Exact copy, no pictures: output each line below as it stands.

━━━ DATA FOR THIS TASK ━━━

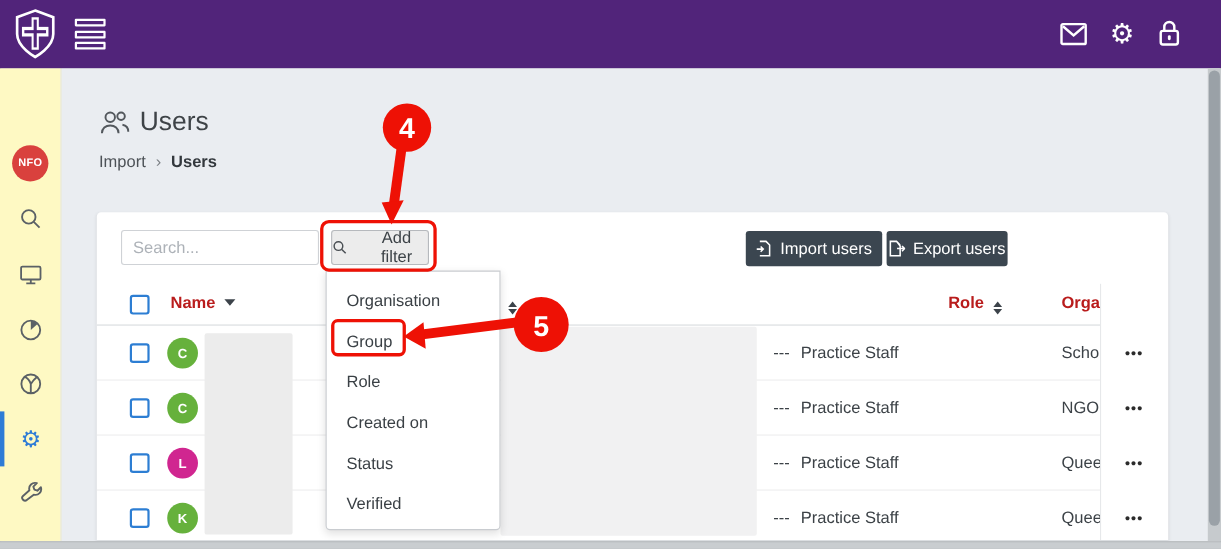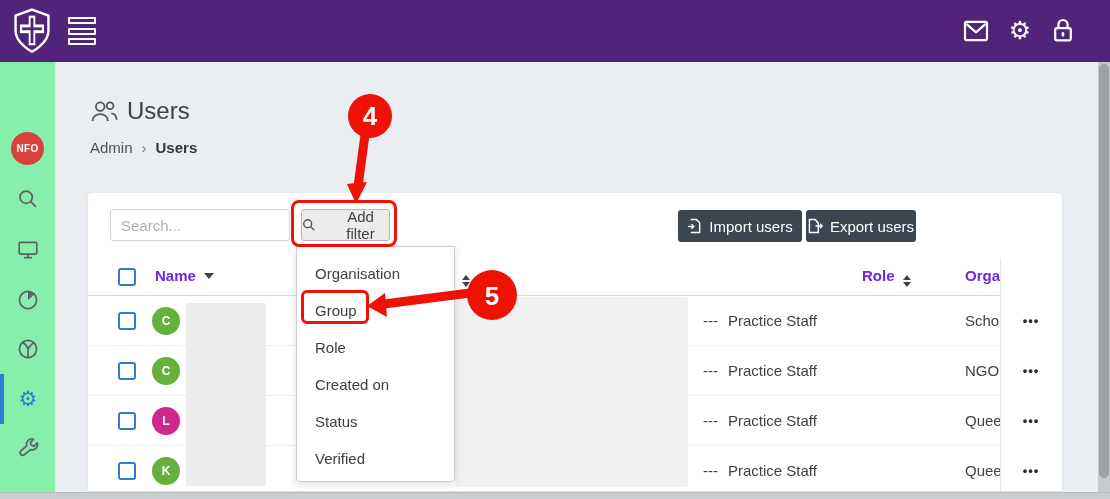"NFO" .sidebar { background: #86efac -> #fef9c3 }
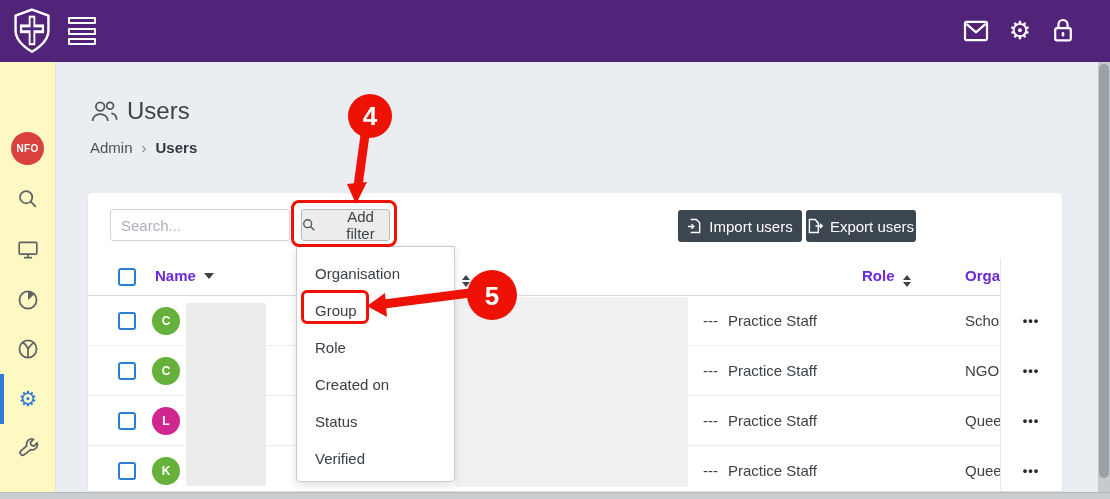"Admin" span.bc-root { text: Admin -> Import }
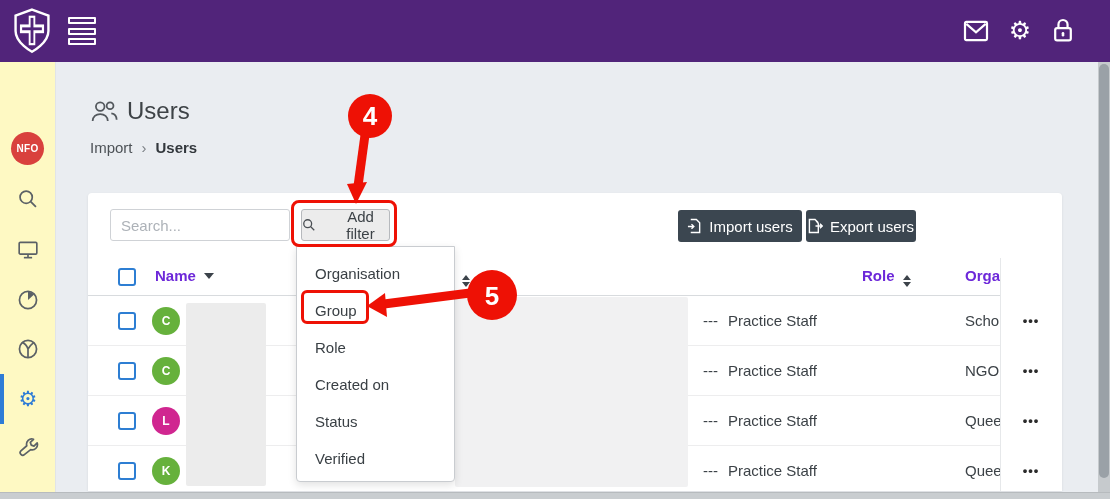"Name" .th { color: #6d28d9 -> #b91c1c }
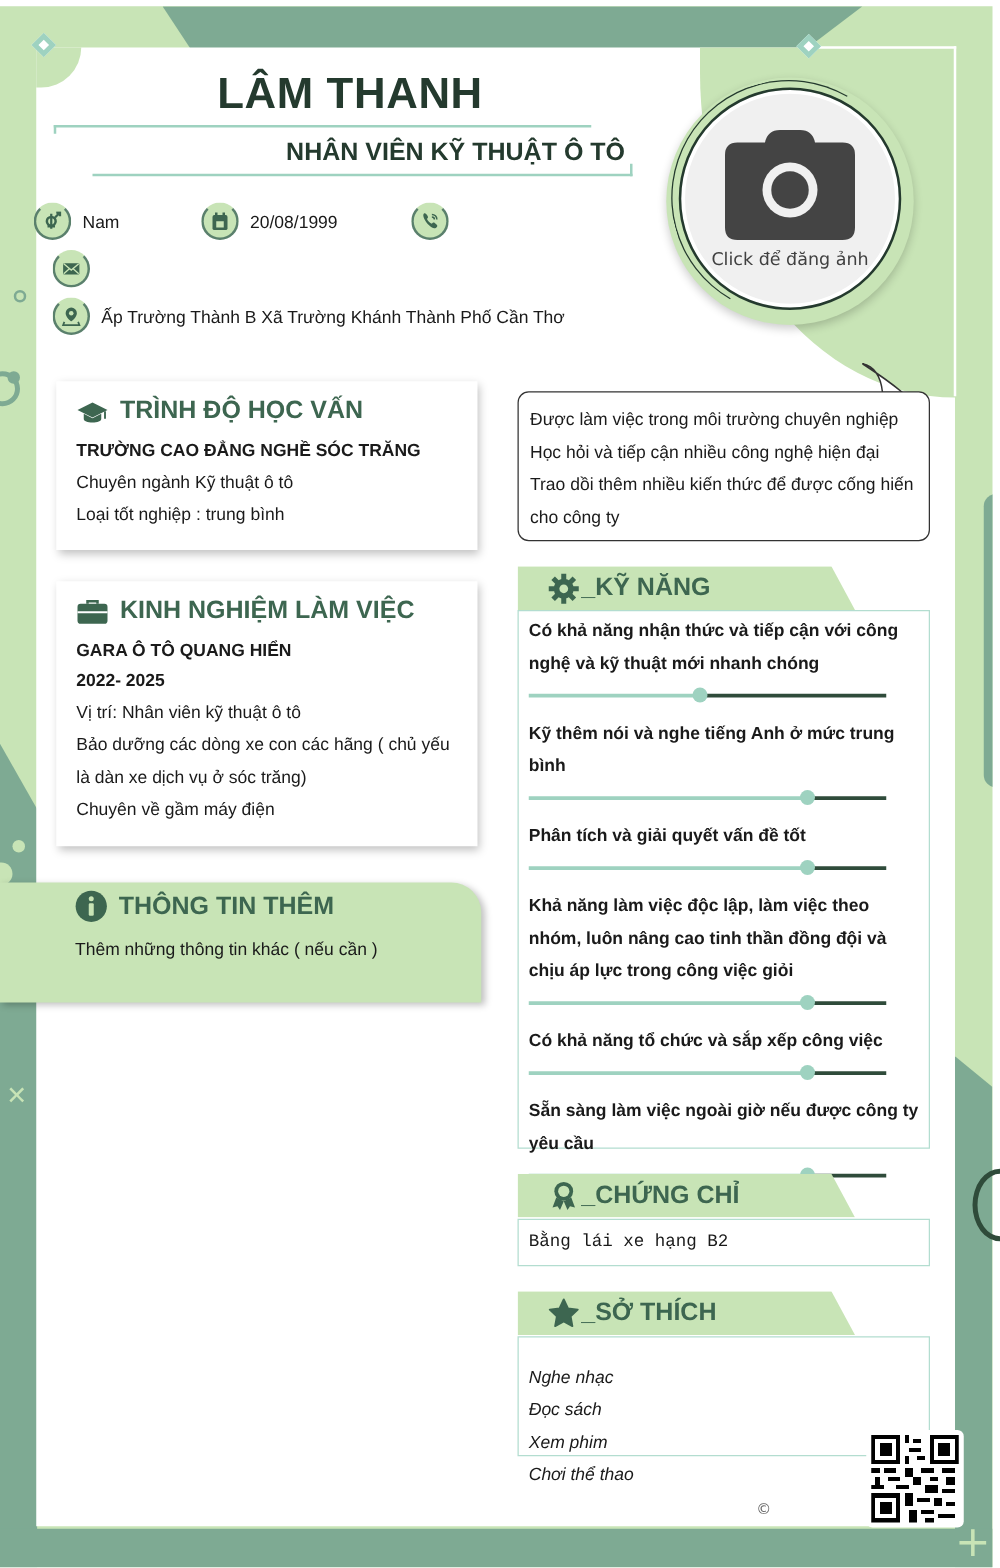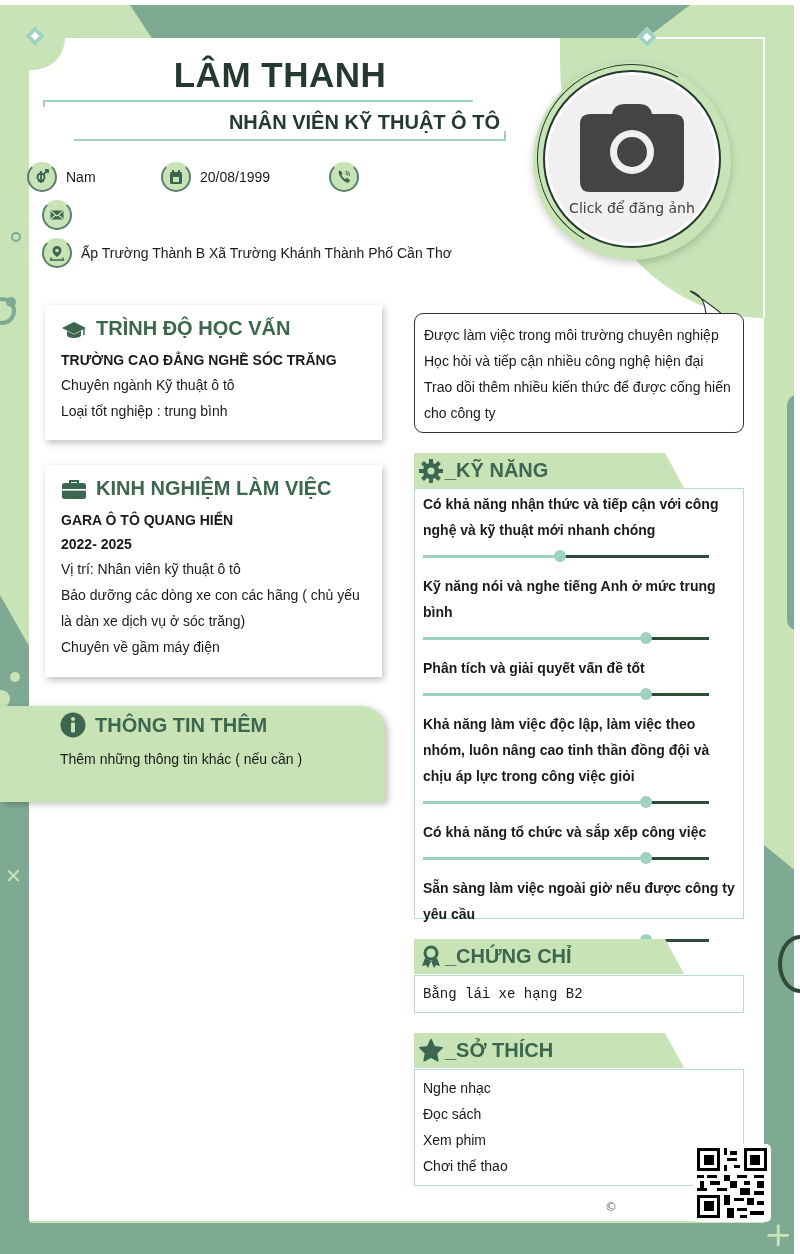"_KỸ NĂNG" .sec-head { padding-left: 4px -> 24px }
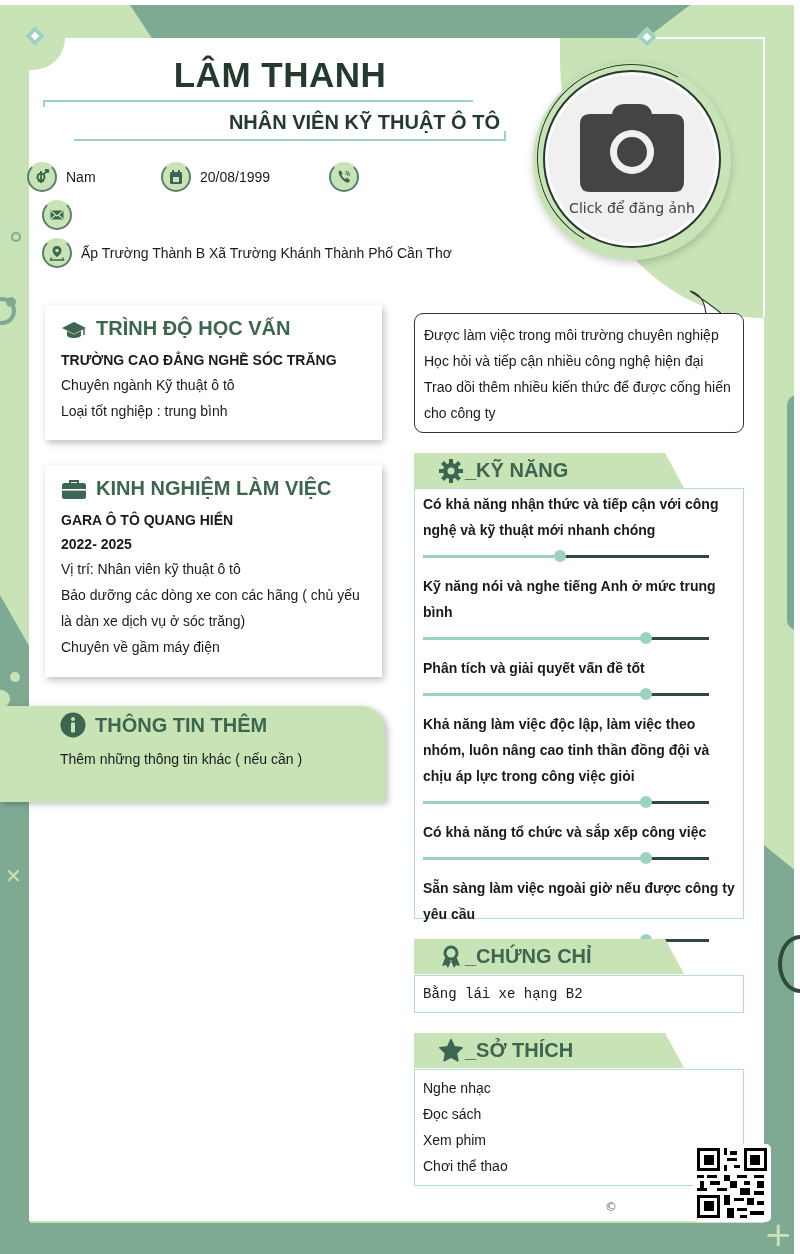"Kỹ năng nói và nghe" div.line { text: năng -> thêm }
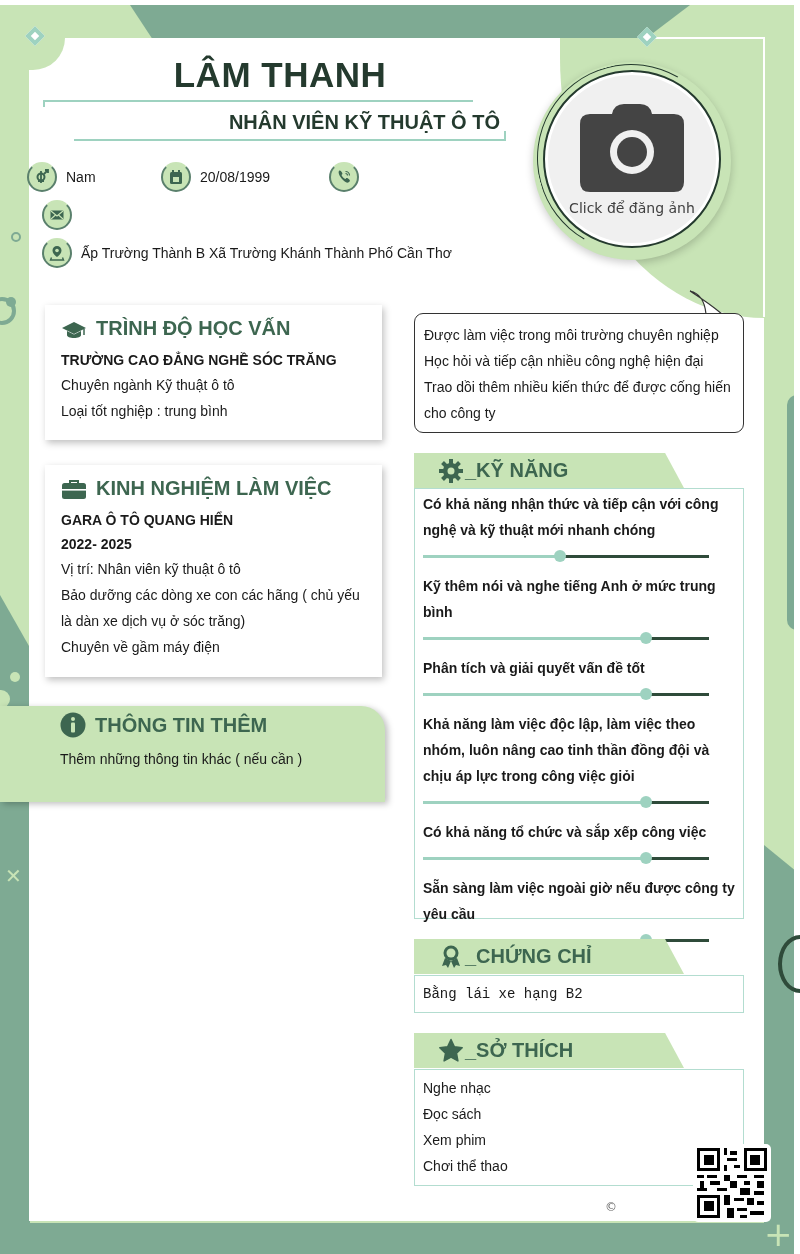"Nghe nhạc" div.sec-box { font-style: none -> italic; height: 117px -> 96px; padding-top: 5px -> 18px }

━━━

■ **WRITTEN REPLY**
"NFO" .sidebar { background: #86efac -> #fef9c3 }
"Admin" span.bc-root { text: Admin -> Import }
"Name" .th { color: #6d28d9 -> #b91c1c }
"_KỸ NĂNG" .sec-head { padding-left: 4px -> 24px }
"Kỹ năng nói và nghe" div.line { text: năng -> thêm }
"Nghe nhạc" div.sec-box { font-style: none -> italic; height: 117px -> 96px; padding-top: 5px -> 18px }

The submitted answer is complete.